* **DATA EXTRACTS**:

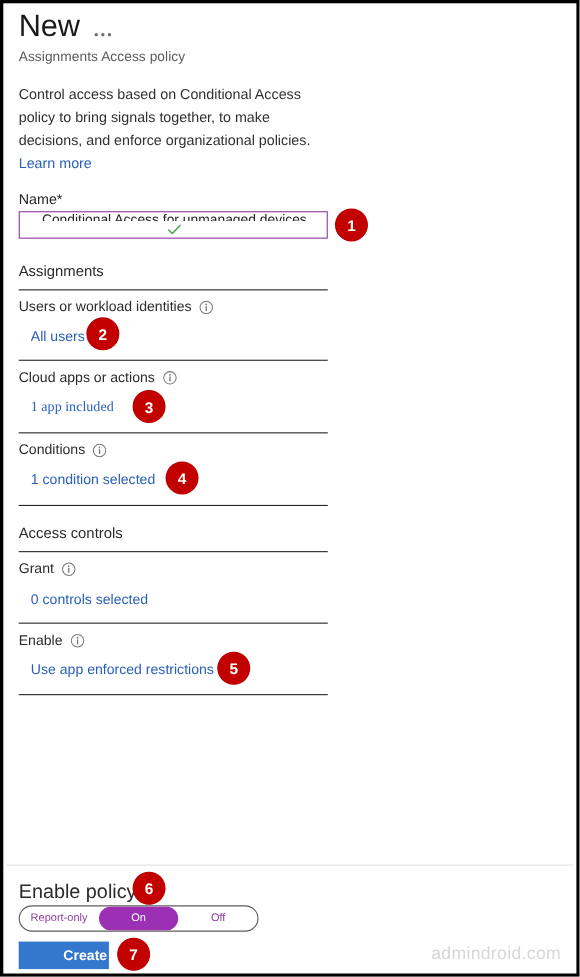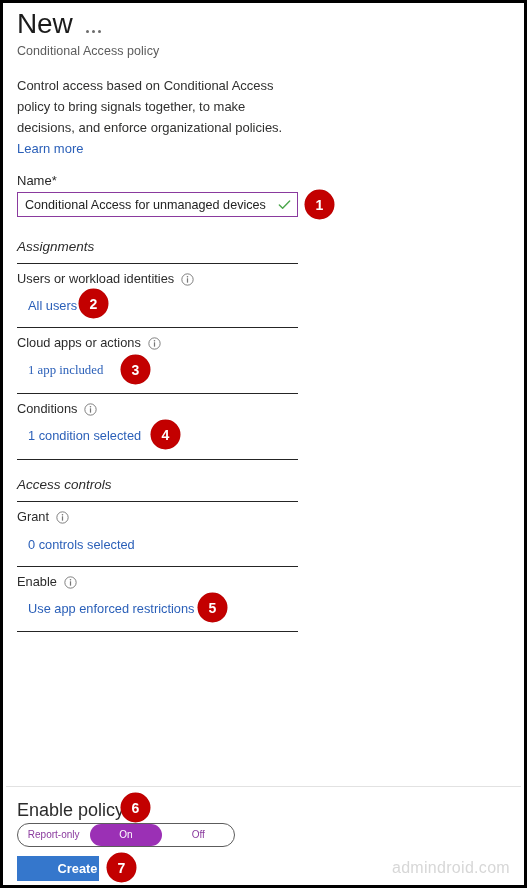--- a/index.html
+++ b/index.html
@@ -46,30 +46,31 @@
   }
   .req{color:#2c2c2c;}
   .name-box{
     position:absolute;left:14px;top:189px;
     width:281px;height:25px;
     box-sizing:border-box;
     border:1.6px solid #8a3a9e;
     background:#ffffff;
     display:flex;align-items:center;
     padding:0 5px 0 7px;
+    flex-direction:column;
   }
   .name-val{
     flex:1;font-size:12.6px;color:#232323;white-space:nowrap;overflow:hidden;
   }
   .chk{width:15px;height:15px;flex:none;}
 
   
   .sec-head{
     position:absolute;left:14px;
-    font-size:13.5px;color:#2b2b2b;font-style:italic;
+    font-size:13.5px;color:#2b2b2b;
   }
   .rule{
     position:absolute;left:14px;width:281px;height:1px;
     background:#252525;
   }
   .sub-label{
     position:absolute;left:14px;
     font-size:12.8px;color:#2b2b2b;
     display:flex;align-items:center;gap:7px;
   }
@@ -143,21 +144,21 @@
 
   <div class="hdr">
     <div class="hdr-row">
       <div class="title">New</div>
       <span class="ellipsis">
           <i></i>
           <i></i>
           <i></i>
         </span>
     </div>
-    <div class="subtitle">Conditional Access policy</div>
+    <div class="subtitle">Assignments Access policy</div>
   </div>
 
   <div class="intro">
     <span>Control access based on Conditional Access policy to bring signals together, to make decisions, and enforce organizational policies.</span>
     <span class="link">Learn more</span>
   </div>
 
   <div class="fld-label">
     <span>Name</span><span class="req">*</span>
   </div>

* **ASSIGNMENT**: The task requires the full listing to be given again verbatim, without its pictures.

* **EXERCISE OUTPUT**:
--- a/index.html
+++ b/index.html
@@ -46,30 +46,31 @@
   }
   .req{color:#2c2c2c;}
   .name-box{
     position:absolute;left:14px;top:189px;
     width:281px;height:25px;
     box-sizing:border-box;
     border:1.6px solid #8a3a9e;
     background:#ffffff;
     display:flex;align-items:center;
     padding:0 5px 0 7px;
+    flex-direction:column;
   }
   .name-val{
     flex:1;font-size:12.6px;color:#232323;white-space:nowrap;overflow:hidden;
   }
   .chk{width:15px;height:15px;flex:none;}
 
   
   .sec-head{
     position:absolute;left:14px;
-    font-size:13.5px;color:#2b2b2b;font-style:italic;
+    font-size:13.5px;color:#2b2b2b;
   }
   .rule{
     position:absolute;left:14px;width:281px;height:1px;
     background:#252525;
   }
   .sub-label{
     position:absolute;left:14px;
     font-size:12.8px;color:#2b2b2b;
     display:flex;align-items:center;gap:7px;
   }
@@ -143,21 +144,21 @@
 
   <div class="hdr">
     <div class="hdr-row">
       <div class="title">New</div>
       <span class="ellipsis">
           <i></i>
           <i></i>
           <i></i>
         </span>
     </div>
-    <div class="subtitle">Conditional Access policy</div>
+    <div class="subtitle">Assignments Access policy</div>
   </div>
 
   <div class="intro">
     <span>Control access based on Conditional Access policy to bring signals together, to make decisions, and enforce organizational policies.</span>
     <span class="link">Learn more</span>
   </div>
 
   <div class="fld-label">
     <span>Name</span><span class="req">*</span>
   </div>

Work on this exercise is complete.